*** Supplied entries
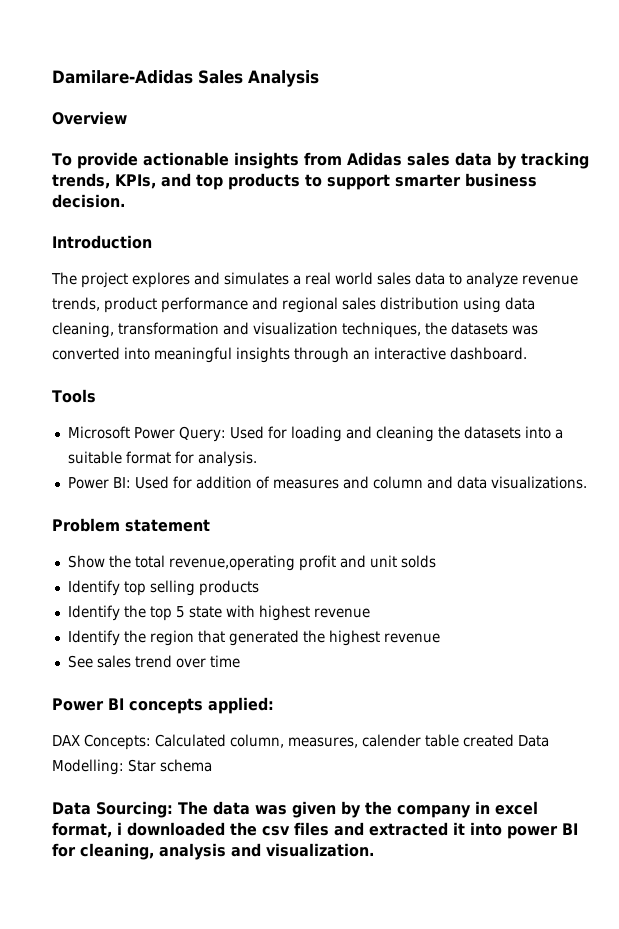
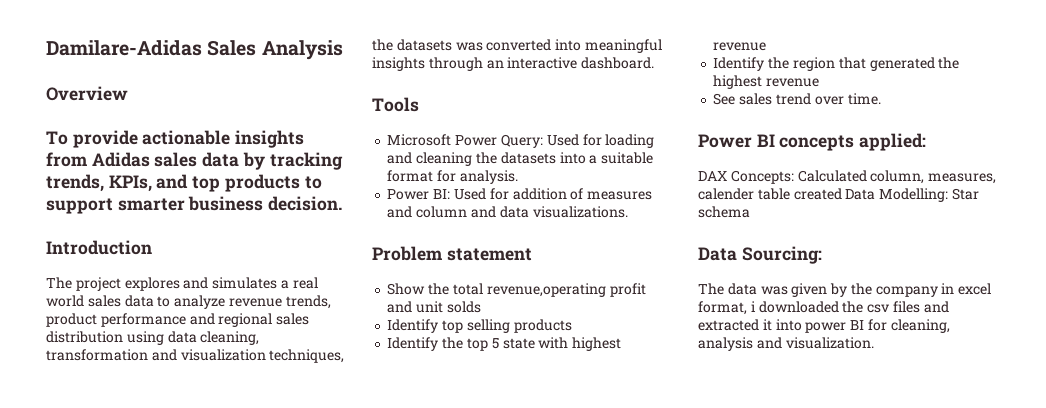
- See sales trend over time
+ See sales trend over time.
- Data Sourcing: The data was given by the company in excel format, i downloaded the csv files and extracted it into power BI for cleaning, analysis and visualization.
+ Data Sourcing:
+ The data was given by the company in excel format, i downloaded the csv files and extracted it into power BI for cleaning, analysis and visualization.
******
• _Exercise brief_
In the answer, the data should reappear exactly, with no pictures.

• _Exercise response_
- See sales trend over time
+ See sales trend over time.
- Data Sourcing: The data was given by the company in excel format, i downloaded the csv files and extracted it into power BI for cleaning, analysis and visualization.
+ Data Sourcing:
+ The data was given by the company in excel format, i downloaded the csv files and extracted it into power BI for cleaning, analysis and visualization.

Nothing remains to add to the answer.